We launched a voter registration and education campaign called Votante Pa’Lante to educate our community about this election. We focused on “unlikely” Latino voters in low-income areas of the South Side that are often overlooked by traditional voter campaigns. This campaign allowed us to expand our capacity for community education about the unjust city planning and gentrification that drives the need for expansive transit systems affecting residents of the South Side.
Through our outreach, we created a list of nearly 2,000 people. Our get-out-the-vote efforts on election day documented mobilizing roughly 300 people to vote. We are confidant that several more people wore moved to vote through this campaign, many of whom engaged in the electoral process for the first time. the bond question we were focused on passed by a slim margin of just over 300 votes with our targeted precincts reporting overwhelming support.
Through our Bicycle Resource Center program, we distribute roughly 200 bikes a year and help thousands of people learn the skills to fix their own.
In the summer of 2012, we celebrated reaching the milestone of having distributed 1,000 bikes through the program to people who would otherwise not have been able to afford one. Based on our extremely conservative assumption that 20% are being used as main sources of transportation, we estimate that this program has saved over $1 million in fuel costs, conserved nearly 380,000 gallons of gasoline and prevented over 18 tons of CO2 emissions.
In late 2011, we learned that Santa Fe Trails, our local bus system, had lost $2 million in federal funding. At the same time, our city council was considering what projects to include in a Capital Improvements Projects(CIP) bond package. We knew that this presented an opportunity to continue to build support for public transportation through the bond process.
We mobilized members and successfully pressured city councilors to include $2 million to replace the lost federal transit funding in the bond proposal. We were also able to secure $250,000 for new bicycle infrastructure in the package. Chainbreaker members met with elected officials, generated phone calls and packed the room on the night of the vote.
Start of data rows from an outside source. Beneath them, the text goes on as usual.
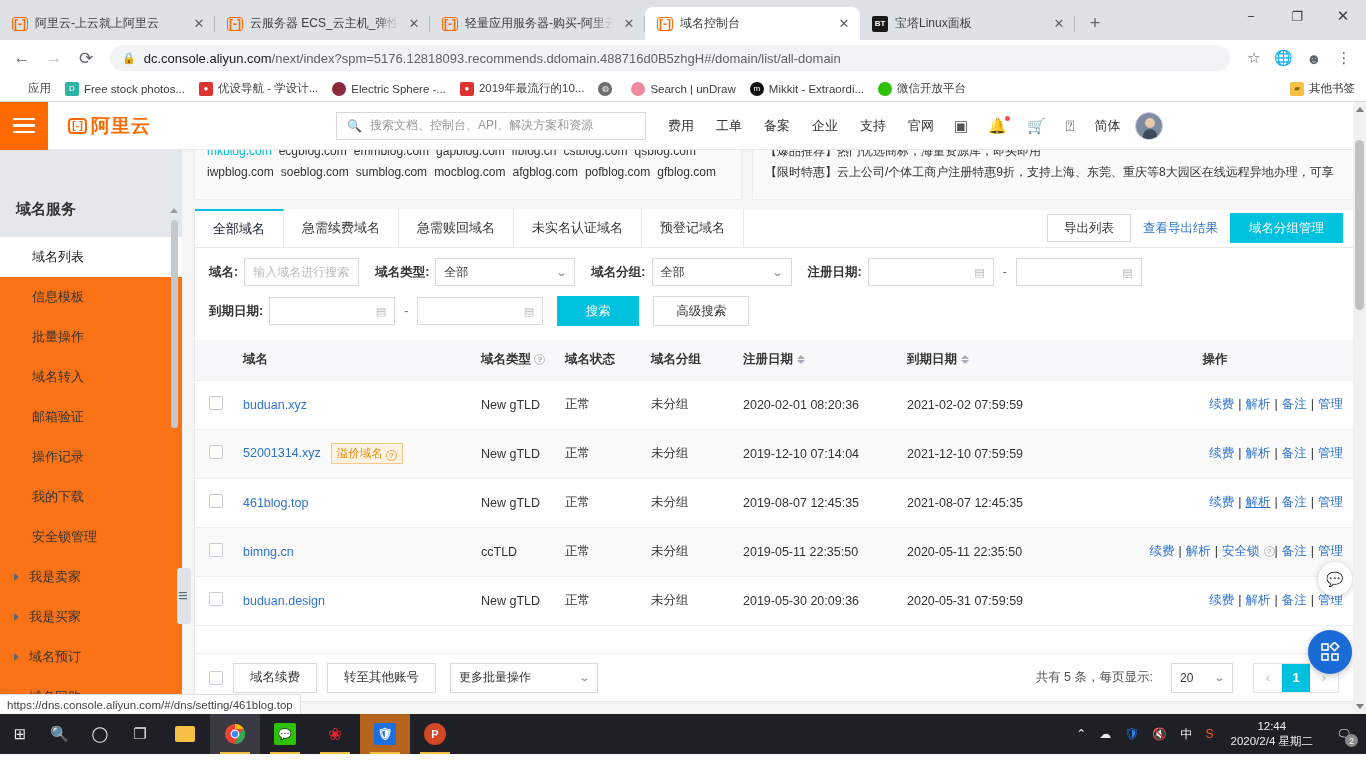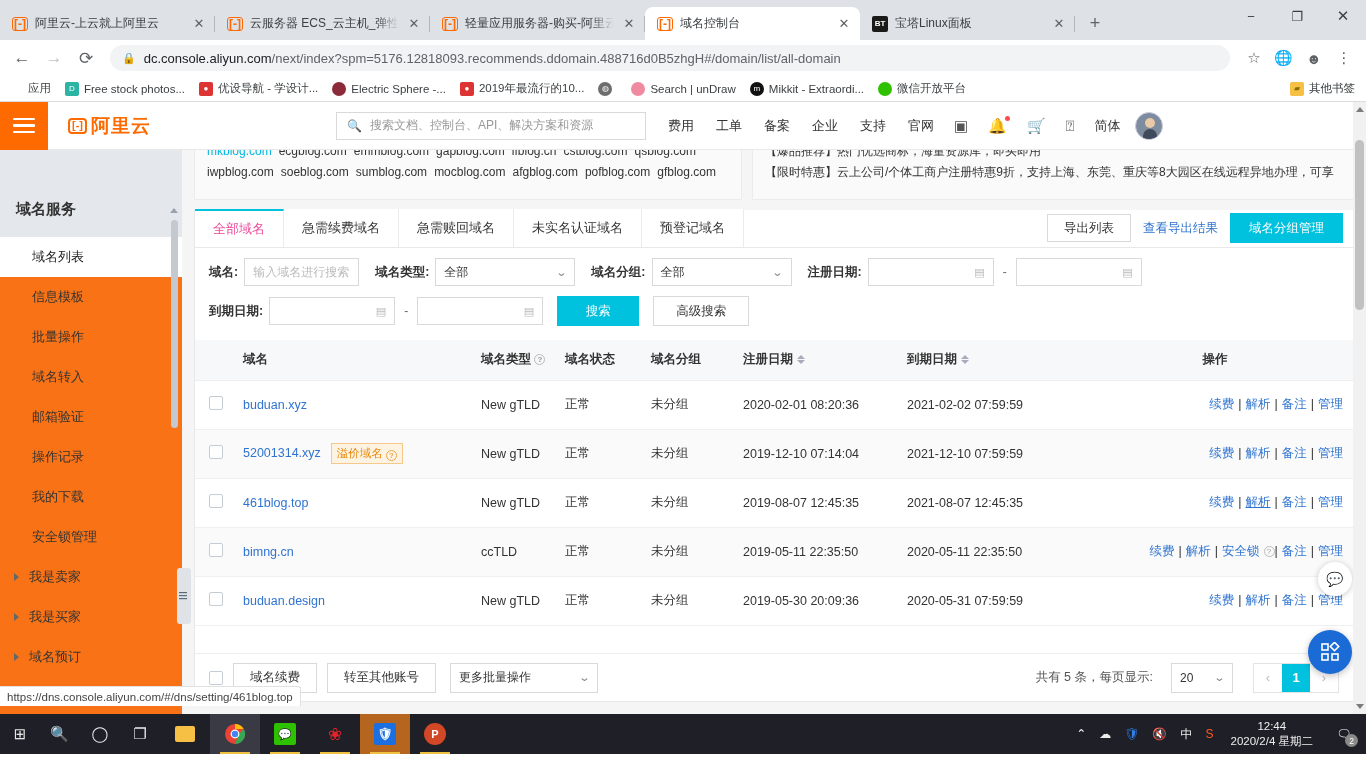--- a/index.html
+++ b/index.html
@@ -133,7 +133,7 @@
   .tabsrow{ display:flex; align-items:flex-end; border-bottom:1px solid #e8e8e8; height:38px; position:relative;}
   .ptab{ padding:0 18px; height:38px; display:flex;align-items:center; font-size:13px; color:#333;
      border-right:1px solid #ebebeb; background:#fff;}
-  .ptab.active{ border-top:2px solid #00c1de; color:#ec4899; }
+  .ptab.active{ border-top:2px solid #00c1de; color:#0f172a; }
   .tabs-actions{ margin-left:auto; display:flex; align-items:center; gap:0; padding-right:10px; padding-bottom:4px;}
   .btn{ height:28px; padding:0 16px; border:1px solid #d9d9d9; background:#fff; font-size:12.5px; color:#333;
      display:flex;align-items:center;justify-content:center;}

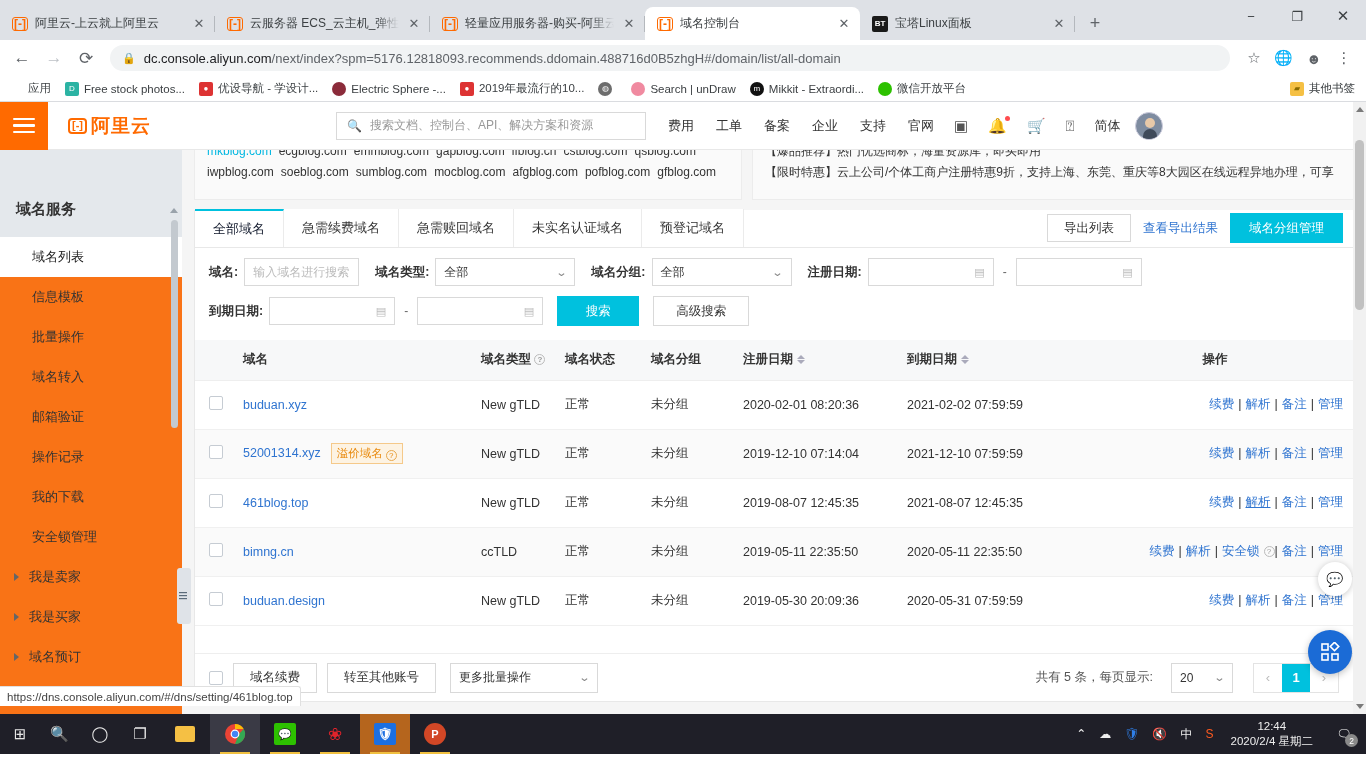--- a/index.html
+++ b/index.html
@@ -192,7 +192,7 @@
   .pagescroll .ar.t{ top:5px; border-bottom:5px solid #7a7a7a;}
   .pagescroll .ar.b{ bottom:5px; border-top:5px solid #7a7a7a;}
 
-  .statusbar{ position:absolute; left:0; bottom:8px; height:20px; background:#fff; border:1px solid #e0e0e0;
+  .statusbar{ position:absolute; left:0; bottom:0; height:20px; background:#fff; border:1px solid #e0e0e0;
      border-left:none; border-bottom:none; padding:0 7px; display:flex; align-items:center;
      font-size:11.5px; color:#444; border-radius:0 3px 0 0; z-index:20;}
After dozens of Chainbreaker members gave passionate testimonies showing support for public transportation, the bond passed by a 6 to 2 vote. This was the first time in Santa Fe’s history that money for transit was included in a CIP bond.
This effectively eliminated a potential funding gab and circumvented any discussions of cuts to transit during the 2012 budget cycle.
As part of our participation with Transit Riders for Public Transportation, we sent representatives to coalition meetings and took part in a National Organizer’s Exchange for transit justice organizers. We also participated in coordinated education campaigns and generated phone calls to Congress and President Obama. Through this campaign were able to pass a resolution through our City Council calling on Congress to increase funding for national transit operations and reject some of the more harmful aspects of the federal proposals, including streamlining environmental review processes and creating a backdoor for the Keystone XL pipeline.
In 2011 our City Council announced their intention to fill budget gaps with pay cuts for city workers and by de-funding transit. This would have led to sweeping service cuts and fare increases to our already underfunded bus system. In less than three months Chainbreaker members gathered over 600 written testimonials from bus riders, 2,000 petitions opposing cuts and mobilized dozens to attend City Council meetings, give public testimony and call elected officials in support of public transportation. This forced the Council into a compromise that stopped all cuts and fare hikes dead in their tracks. Through this campaign we built strong and lasting relationships with local unions and other community organizations.